O exame dos discursos racistas em diferentes narrativas tem fundamentado não só estes estudos como tem demonstrado a visibilidade do tema numa variedade de suportes encontrados tanto na literatura nacional como internacional. No Brasil, entre outros, a coleção História da Vida Privada oferece um conjunto de exemplos de como o tema da raça além de ser um tema tabu, tem prevalecido como idéia de branqueamento não só na literatura de ficção, como em contos para crianças, nos discursos políticos que circularam, principalmente, nos anos 30. Nestes, em grande parte, utiliza-se o processo de miscigenação para sustentar os argumentos da condição de degenerescência da raça. O conceito de raça e harmonia racial aparece nesses discursos de forma estabilizada e naturalizada de forma a negar o preconceito. Representação de um tipo particular de racismo, denominado por alguns autores como racismo silencioso (Schawrcz, L. 1998). Outros trabalhos, por sua vez, tem-se ocupado em demonstrar a construção do discurso colonial que predomina na produção da imagem eurocêntrica (Stam, R. 2006).

Sobre as facetas do racismo silencioso, Kabengele Munanga acrescenta: O racismo brasileiro na sua estratégia age sem demonstrar a sua rigidez, não aparece à luz; é ambíguo, meloso, pegajoso, mas altamente eficiente em seus objetivos. Essa ideologia é difundida no tecido social como um todo e influencia o comportamento de todos_de todas as camadas sociais e até mesmo as próprias vítimas de discriminação racial. Discutir a questão da pluralidade étnica, e em especial da sua representação nas instituições públicas e nas demais instituições do país, ainda é visto como um tabu na cabeça de muitas pessoas, pois é contraditória a idéia de que somos um país de democracia racial (Munanga, K. 1996:215).

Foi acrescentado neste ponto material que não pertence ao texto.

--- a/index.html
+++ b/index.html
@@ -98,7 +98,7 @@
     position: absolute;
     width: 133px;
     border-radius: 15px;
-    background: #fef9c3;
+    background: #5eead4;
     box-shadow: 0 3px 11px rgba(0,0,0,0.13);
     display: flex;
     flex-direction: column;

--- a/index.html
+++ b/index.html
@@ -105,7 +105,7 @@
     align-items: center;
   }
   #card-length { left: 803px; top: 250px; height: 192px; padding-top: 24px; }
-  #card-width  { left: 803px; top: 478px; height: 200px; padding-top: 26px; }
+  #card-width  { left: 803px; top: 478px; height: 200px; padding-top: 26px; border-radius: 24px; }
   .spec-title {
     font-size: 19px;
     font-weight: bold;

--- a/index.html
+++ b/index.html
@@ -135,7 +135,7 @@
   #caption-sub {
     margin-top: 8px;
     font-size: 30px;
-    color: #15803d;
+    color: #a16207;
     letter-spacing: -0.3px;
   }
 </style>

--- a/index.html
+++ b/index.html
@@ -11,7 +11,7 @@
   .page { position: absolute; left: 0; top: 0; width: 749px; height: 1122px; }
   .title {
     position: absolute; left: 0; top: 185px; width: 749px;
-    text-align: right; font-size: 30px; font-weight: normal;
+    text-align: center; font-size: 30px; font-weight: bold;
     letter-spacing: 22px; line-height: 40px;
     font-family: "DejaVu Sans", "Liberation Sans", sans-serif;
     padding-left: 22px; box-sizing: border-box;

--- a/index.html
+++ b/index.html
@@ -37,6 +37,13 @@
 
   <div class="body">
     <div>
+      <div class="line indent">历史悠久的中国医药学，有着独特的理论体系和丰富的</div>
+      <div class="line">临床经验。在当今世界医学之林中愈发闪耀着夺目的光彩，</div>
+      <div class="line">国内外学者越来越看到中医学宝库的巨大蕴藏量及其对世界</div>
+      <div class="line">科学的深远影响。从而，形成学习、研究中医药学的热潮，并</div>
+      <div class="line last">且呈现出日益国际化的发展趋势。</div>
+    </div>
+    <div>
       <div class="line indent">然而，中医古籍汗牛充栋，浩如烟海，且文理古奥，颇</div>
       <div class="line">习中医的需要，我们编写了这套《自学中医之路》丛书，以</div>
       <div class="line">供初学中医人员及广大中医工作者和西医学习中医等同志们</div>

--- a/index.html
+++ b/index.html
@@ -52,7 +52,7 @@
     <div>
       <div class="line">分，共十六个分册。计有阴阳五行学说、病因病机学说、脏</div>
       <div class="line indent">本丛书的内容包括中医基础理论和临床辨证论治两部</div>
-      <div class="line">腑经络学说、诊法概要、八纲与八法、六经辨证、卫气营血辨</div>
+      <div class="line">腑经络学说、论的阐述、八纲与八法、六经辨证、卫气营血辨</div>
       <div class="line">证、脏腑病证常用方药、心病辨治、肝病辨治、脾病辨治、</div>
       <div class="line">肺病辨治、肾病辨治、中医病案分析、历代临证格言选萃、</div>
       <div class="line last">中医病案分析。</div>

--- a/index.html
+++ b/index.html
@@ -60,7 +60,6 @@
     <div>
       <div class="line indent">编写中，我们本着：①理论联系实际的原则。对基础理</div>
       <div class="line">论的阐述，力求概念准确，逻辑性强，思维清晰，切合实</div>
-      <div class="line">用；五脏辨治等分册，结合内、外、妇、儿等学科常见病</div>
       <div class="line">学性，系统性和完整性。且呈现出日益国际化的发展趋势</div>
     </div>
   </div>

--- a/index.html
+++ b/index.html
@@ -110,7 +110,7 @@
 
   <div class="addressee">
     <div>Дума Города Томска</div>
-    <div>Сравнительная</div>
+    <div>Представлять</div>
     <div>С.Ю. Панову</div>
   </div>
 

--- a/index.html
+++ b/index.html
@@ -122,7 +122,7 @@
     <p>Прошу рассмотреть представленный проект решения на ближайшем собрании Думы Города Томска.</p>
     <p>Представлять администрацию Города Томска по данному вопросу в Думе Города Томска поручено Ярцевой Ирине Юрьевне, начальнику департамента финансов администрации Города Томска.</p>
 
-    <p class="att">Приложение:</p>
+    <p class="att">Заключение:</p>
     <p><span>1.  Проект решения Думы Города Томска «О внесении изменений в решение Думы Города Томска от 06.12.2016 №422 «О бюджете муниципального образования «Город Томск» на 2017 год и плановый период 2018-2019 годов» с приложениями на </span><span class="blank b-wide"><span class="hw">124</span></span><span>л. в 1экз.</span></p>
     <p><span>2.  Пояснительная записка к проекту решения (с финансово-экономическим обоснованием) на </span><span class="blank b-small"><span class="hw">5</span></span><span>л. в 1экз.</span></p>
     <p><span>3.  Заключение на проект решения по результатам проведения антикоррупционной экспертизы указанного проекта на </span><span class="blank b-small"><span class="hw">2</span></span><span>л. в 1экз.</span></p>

A cinematografia alemã possui um expressivo conjunto de obras que discutem a questão dos estereótipos e discriminações raciais, situando o racismo de Estado como uma poderosa máquina de triturar corpos e fabricar as raças arianas superiores e megalomaníacas. Um primor de exemplo encontra-se na trilogia de Hans-Jürgen Syberberg, denominado Hitler, um filme da Alemanha (Hitler, Ein Film Aus Deutschland, 1977). O filme utiliza três personagens marcantes- Karl May, Richard Wagner e Adolf Hitler- e desmonta a “encenação” Hitler, a “arte” e o espetáculo do nazismo, das grandes concentrações de massa, dos desfiles, da propaganda e do cinema. Através de uma colagem que se aproxima dos princípios estruturais da música, Syberberg tenta explicar Hitler e o nacional socialismo em suas raízes e contextos mitológicos, confrontando-o com os marcos da história e da cultura alemã, num trabalho de poderosa originalidade e de intenções aterradoras, como comentam seus críticos, em ensaios publicados em The New York Rewiew of Books, 21 de fevereiro de 1980 (consultado em texto impresso). A película compõe-se de quatro partes, com sete horas de duração, repleto de densas referências à história cultural da Alemanha, em que o lado subjetivo do fascismo, as orientações místicas, os irracionalismos são permanentes no discurso do cineasta que cria um “espetáculo no tempo presente” como assinala Susan Sontag na sua crítica ao Hitler de Syberberg.

Devo finalizar essas breves notas, uma vez que o instrumento de divulgação na web via blog requer limites de espaço. Vários fios ficaram soltos. Gostaria de convidar a quem se aventurar pela leitura destas anotações, para o contraponto necessário ao diálogo, elos que possibilitam melhores interpretações.

Referências citadas:
1.HALL, Stuart. Da diáspora: identidade e mediações culturais. Belo Horizonte: Ed. UFMG, 2003.
2.BHABHA, Homi. O local da cultura. Belo Horizonte. Ed. UFMG, 1998.
3.FOUCAULT, Michel. Em defesa da sociedade. São Paulo: Martins Fontes, 1999.
4.STAM, Robert e SHOHAT, Ella. Crítica da imagem eurocêntrica. São Paulo: Cosac Naify, 2006.
5.SCHARCZ, Lília. Nem preto nem branco, muito pelo contrário: cor e raça na intimidade. In: História da vida privada no Brasil: contrastes da intimidade contemporânea. São Paulo: Companhia das Letras, 1998.
6.MUNANGA, Kabengele. O negro recusa a assimilação. In: Negritude: usos e sentidos. São Paulo: Ática, 1986.